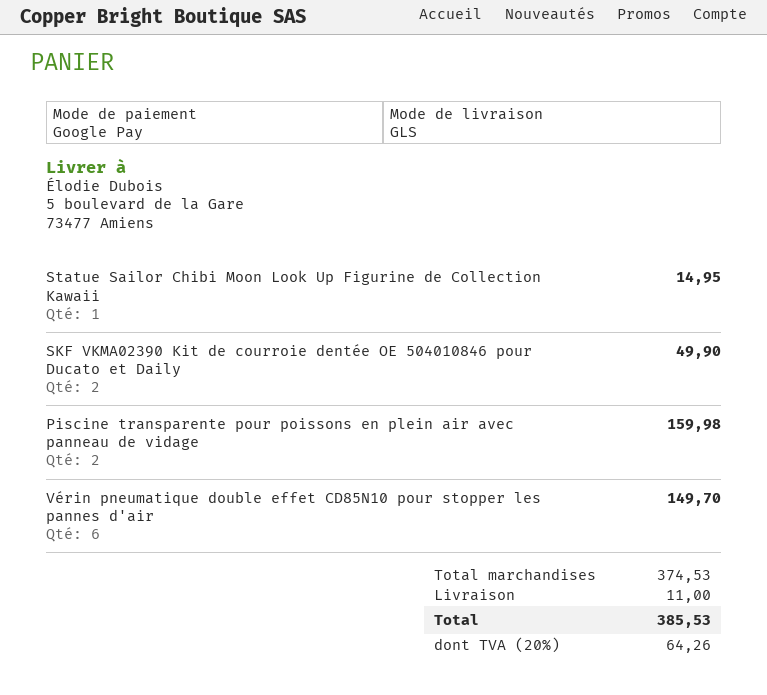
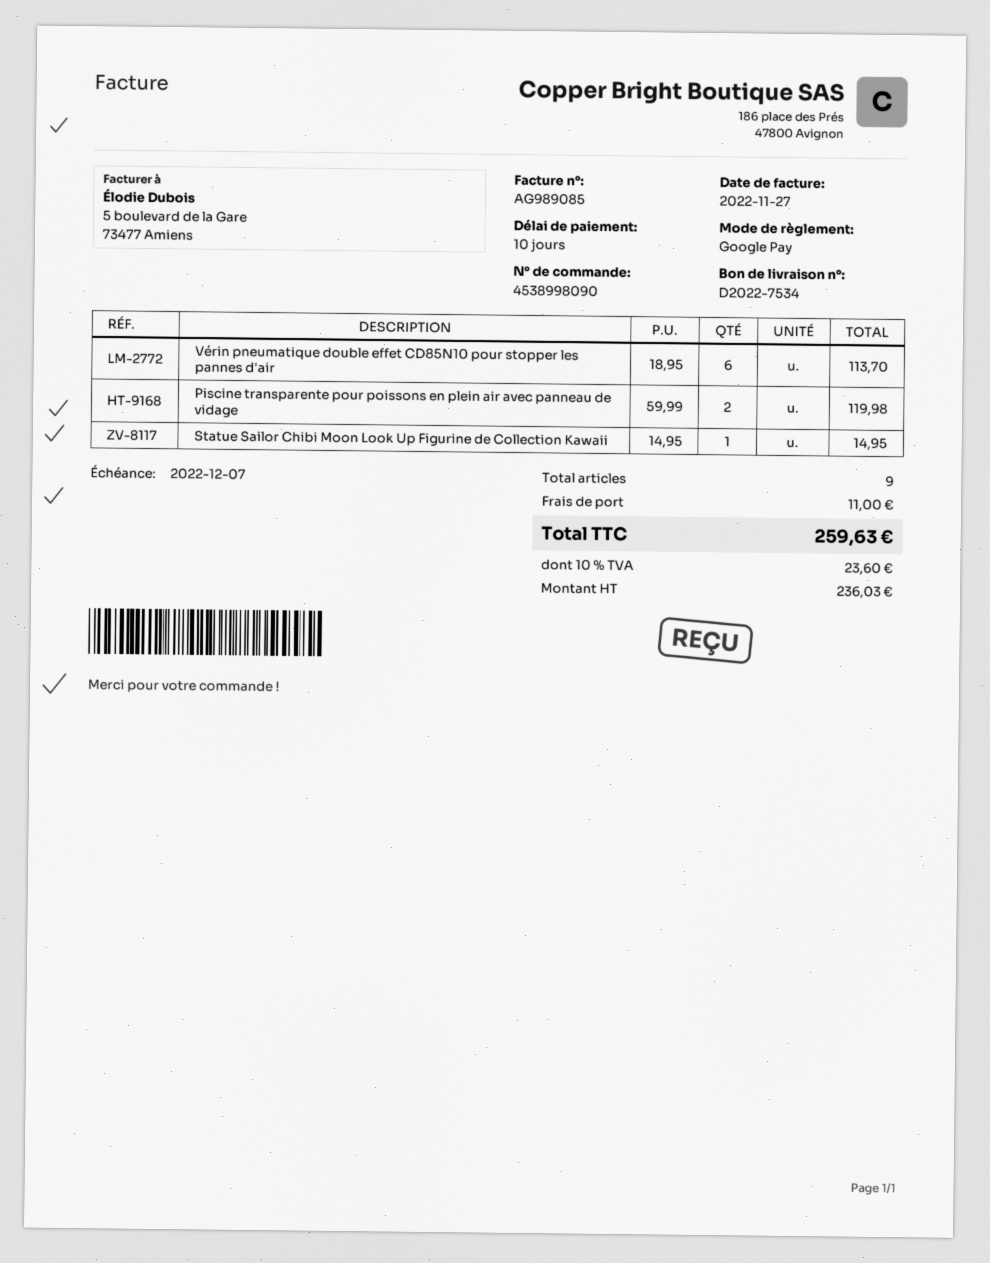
SKF VKMA02390 Kit de courroie dentée OE 504010846 pour Ducato et Daily: 2 for 49.90 -> none
Piscine transparente pour poissons en plein air avec panneau de vidage: 2 for 159.98 -> 2 for 119.98
Vérin pneumatique double effet CD85N10 pour stopper les pannes d'air: 6 for 149.70 -> 6 for 113.70
tax: 20% = 64.26 -> 10% = 23.60
total: 385.53 -> 259.63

_WHAT THIS TASK INVOLVES_
After locating the line with "Vérin pneumatique double" in the records above, please set down that line and all later ones exactly, and no other line.

_COMPLETED TASK_
Vérin pneumatique double effet CD85N10 pour stopper les pannes d'air: 6 for 149.70 -> 6 for 113.70
tax: 20% = 64.26 -> 10% = 23.60
total: 385.53 -> 259.63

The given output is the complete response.